Effects of dopamine on reinforcement learning and consolidation in Parkinson's disease.
An influential past study found that medications targeting the chemical messenger dopamine improved the ability of people affected by Parkinson’s to choose options associated with positive feedback, but impaired their ability to avoid options associated with negative feedback. Here, we aimed to replicate these findings, but we did not observe these previously-reported effects of the medications.

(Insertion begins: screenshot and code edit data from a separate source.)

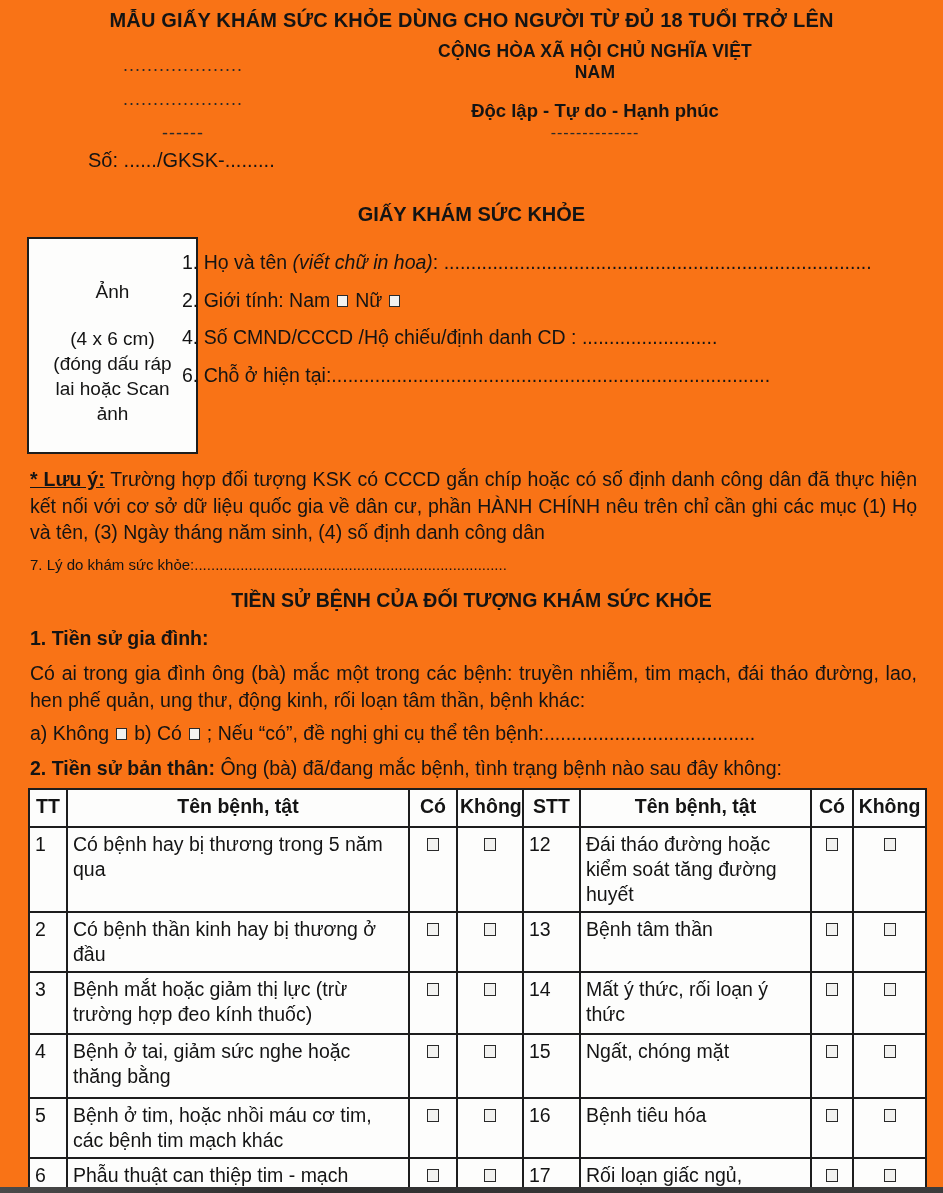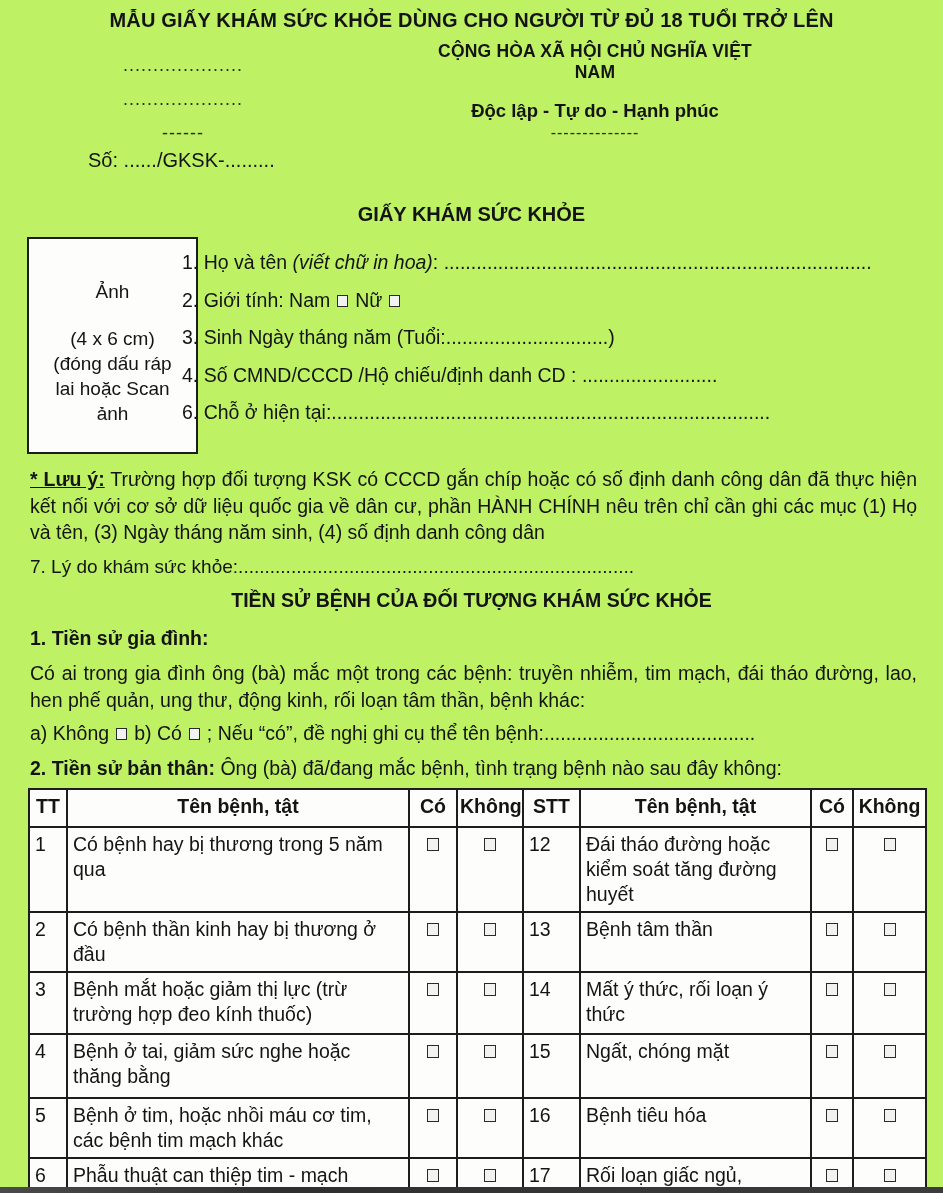--- a/index.html
+++ b/index.html
@@ -8,7 +8,7 @@
     position:relative;
     width:943px; height:1193px;
     margin:0 auto;
-    background:#bef264;
+    background:#f97316;
     color:#141414;
     font-family:"Liberation Sans","DejaVu Sans",sans-serif;
     overflow:hidden;

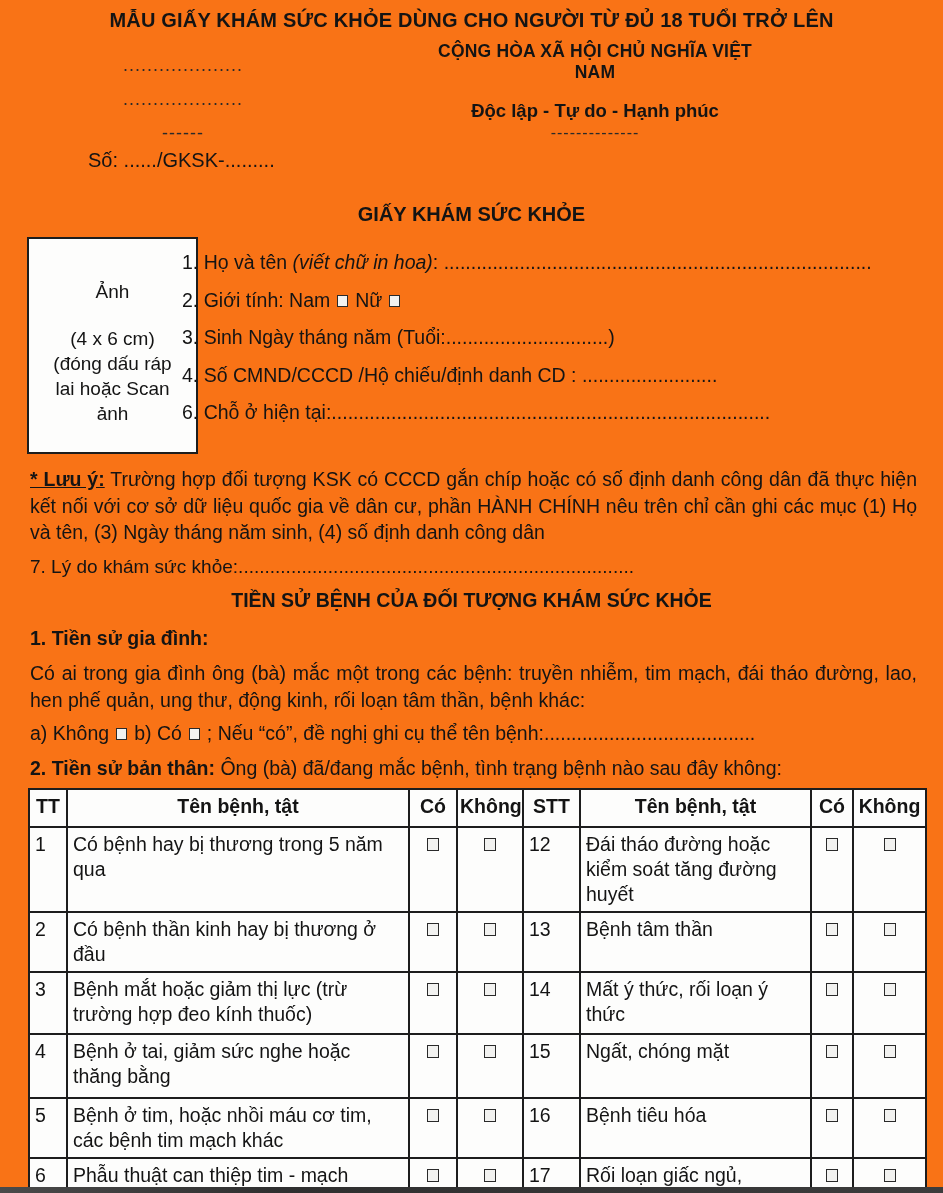--- a/index.html
+++ b/index.html
@@ -135,7 +135,6 @@
     <div class="field">
       <span>2. Giới tính: Nam</span><span class="cb"></span><span>Nữ</span><span class="cb"></span>
     </div>
-    <div class="field">3. Sinh Ngày tháng năm (Tuổi:..............................)</div>
     <div class="field">4. Số CMND/CCCD /Hộ chiếu/định danh CD : .........................</div>
     <div class="field">6. Chỗ ở hiện tại:.................................................................................</div>
   </div>

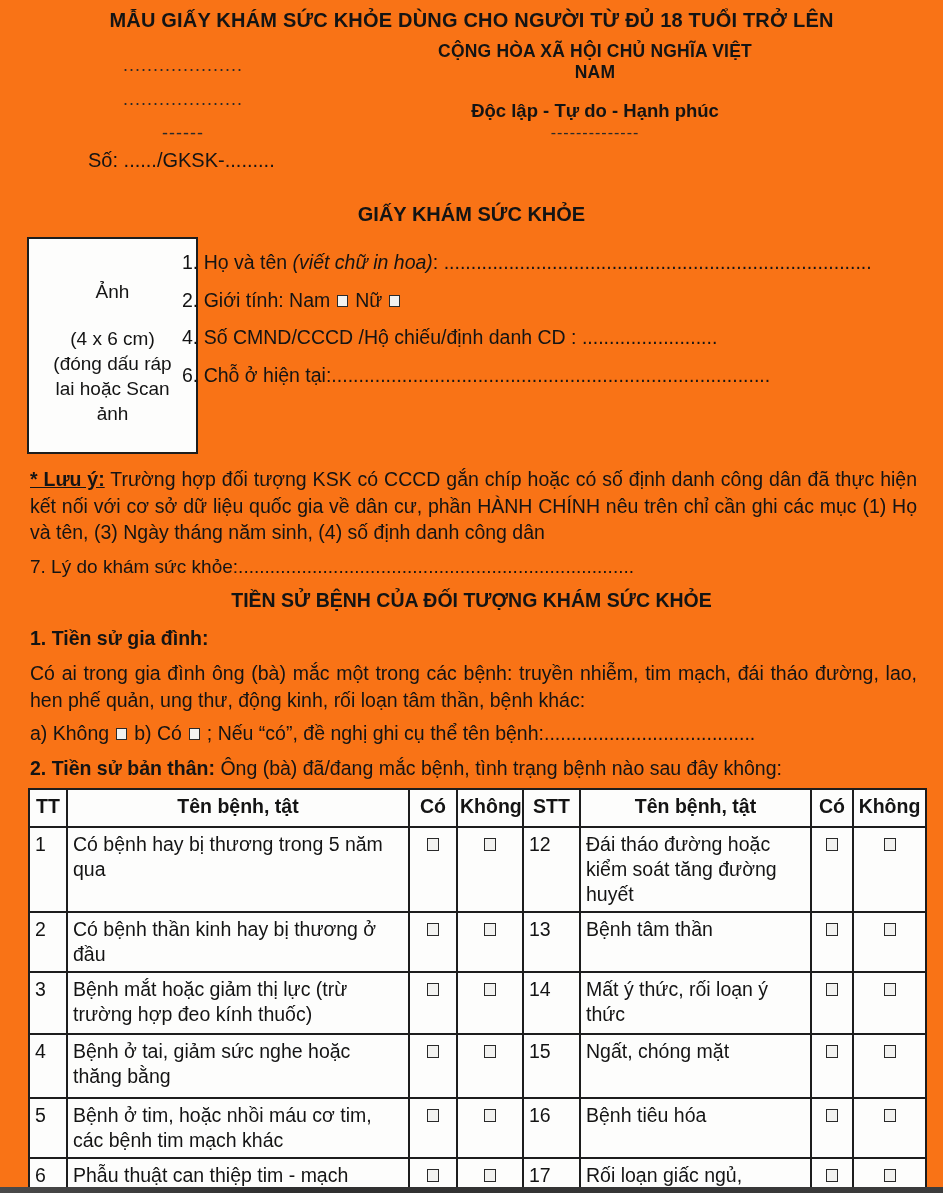--- a/index.html
+++ b/index.html
@@ -59,7 +59,7 @@
   .note-label { font-weight:bold; text-decoration:underline; }
   .reason {
     position:absolute; top:556px; left:30px; right:22px;
-    font-size:19px; white-space:nowrap; overflow:hidden;
+    font-size:15px; white-space:nowrap; overflow:hidden;
   }
   .hist-title {
     position:absolute; top:589px; left:0; right:0;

Emerging evidence suggests that dopamine may modulate learning and memory with important implications for understanding the neurobiology of memory and future therapeutic targeting. An influential hypothesis posits that dopamine biases reinforcement learning. More recent data also suggest an influence during both consolidation and retrieval. Eighteen Parkinson's disease patients learned through feedback ON or OFF medication, with memory tested 24 hr later ON or OFF medication (4 conditions, within-subjects design with matched healthy control group). Patients OFF medication during learning decreased in memory accuracy over the following 24 hr. In contrast to previous studies, however, dopaminergic medication during learning and testing did not affect expression of positive or negative reinforcement. Two further experiments were run without the 24 hr delay, but they too failed to reproduce effects of dopaminergic medication on reinforcement learning. While supportive of a dopaminergic role in consolidation, this study failed to replicate previous findings on reinforcement learning.